Technical Abstract: In work to determine the biochemical mechanisms of prostaglandin (PG) action in insect cells, we posed the hypothesis that prostaglandins (PGs) influence gene expression. In separate experiments, we exposed the BCIRL-HzAM1 cell line (derived from pupal ovarian tissue of the cotton bollworm, Helicoverpa zea) to PGA1 (interacts with perinuclear receptors) and PGE1 (acts via G protein coupled receptors). After either 12 or 24 hr exposures to the PGs, control and treated cells were subjected to 2D electrophoresis. Changes in protein expression were recorded by densitometry, showing quantitative changes in >30 proteins. Selected proteins were analyzed by MS/MS (MALDI TOF/TOF). The derived sequences were used in bioinformatic analyses to identify the proteins.
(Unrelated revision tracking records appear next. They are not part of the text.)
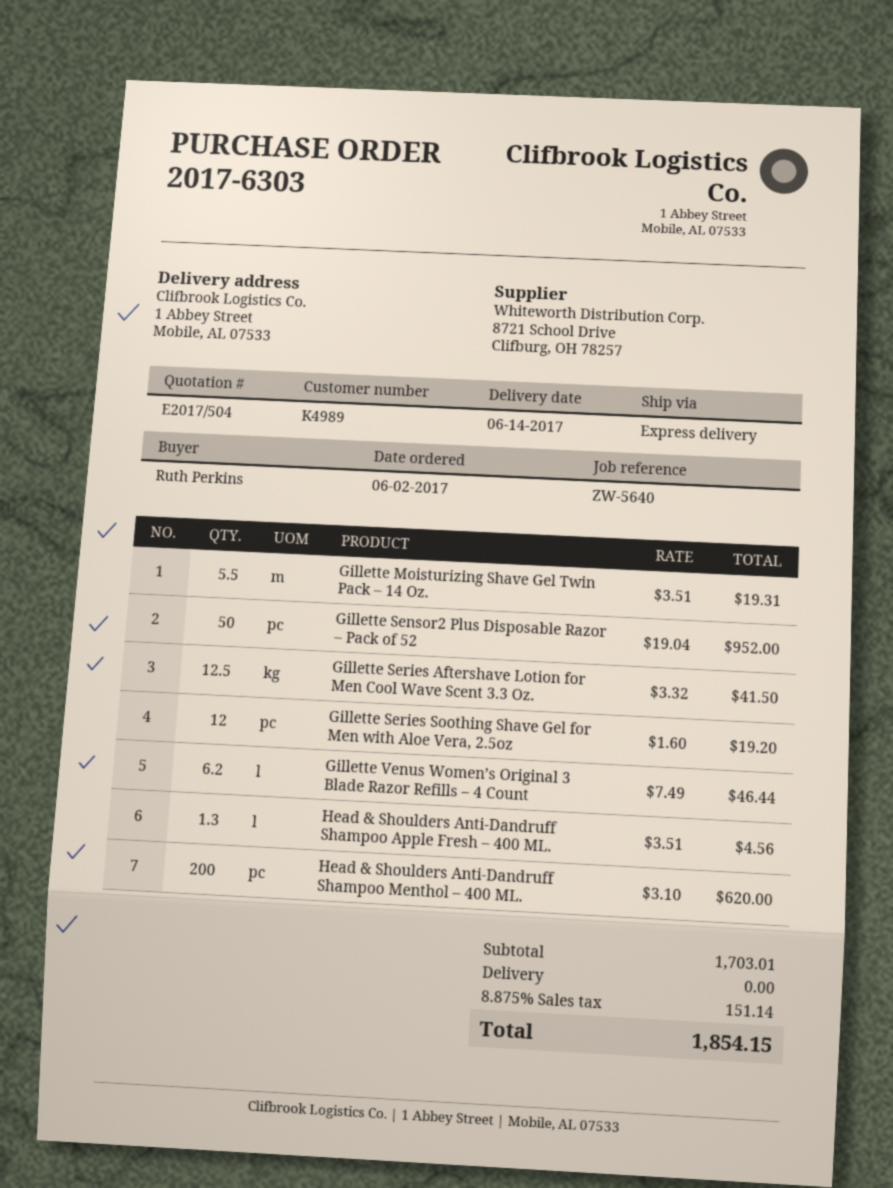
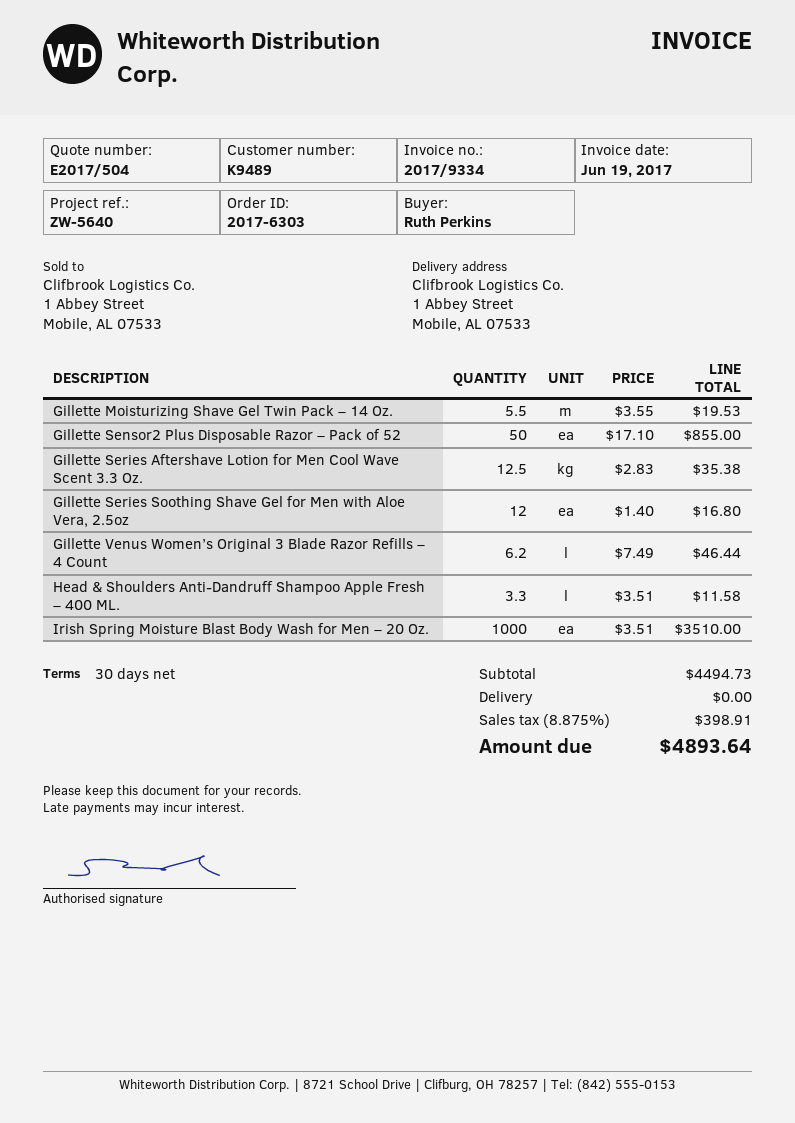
customer number: K4989 -> K9489
Gillette Moisturizing Shave Gel Twin Pack – 14 Oz.: 5.5 x 3.51 = 19.31 -> 5.5 x 3.55 = 19.53
Gillette Sensor2 Plus Disposable Razor – Pack of 52: 50 x 19.04 = 952.00 -> 50 x 17.10 = 855.00
Gillette Series Aftershave Lotion for Men Cool Wave Scent 3.3 Oz.: 12.5 x 3.32 = 41.50 -> 12.5 x 2.83 = 35.38
Gillette Series Soothing Shave Gel for Men with Aloe Vera, 2.5oz: 12 x 1.60 = 19.20 -> 12 x 1.40 = 16.80
Head & Shoulders Anti-Dandruff Shampoo Apple Fresh – 400 ML.: 1.3 x 3.51 = 4.56 -> 3.3 x 3.51 = 11.58
Head & Shoulders Anti-Dandruff Shampoo Menthol – 400 ML.: 200 x 3.10 = 620.00 -> none
Irish Spring Moisture Blast Body Wash for Men – 20 Oz.: none -> 1000 x 3.51 = 3510.00
subtotal: 1703.01 -> 4494.73
tax: 8.875% = 151.14 -> 8.875% = 398.91
total: 1854.15 -> 4893.64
Quantitative changes in a subset of proteins were confirmed by RT-PCR. PG treatments influenced expression of genes encoding proteins involved in stress responses or detoxification reactions (e.g., heat shock proteins, Mn superoxide dismutase and catalase). Changes were also recorded in expression of genes encoding proteins acting in cell structure (e.g., actin-depolymerizing factor 1), metabolism (e.g., glyceraldehyde-3-phosphate dehydrogenase) and responses to external stimuli (e.g., tyrosine 3-monooxygenase/tryptophan 5-monooxygenase activation protein). These findings support our hypothesis that both PGA1 and PGE1 influence gene expression in insect cells, as seen in mammalian cells. These two PGs presumably act via different intracellular signal transduction pathways.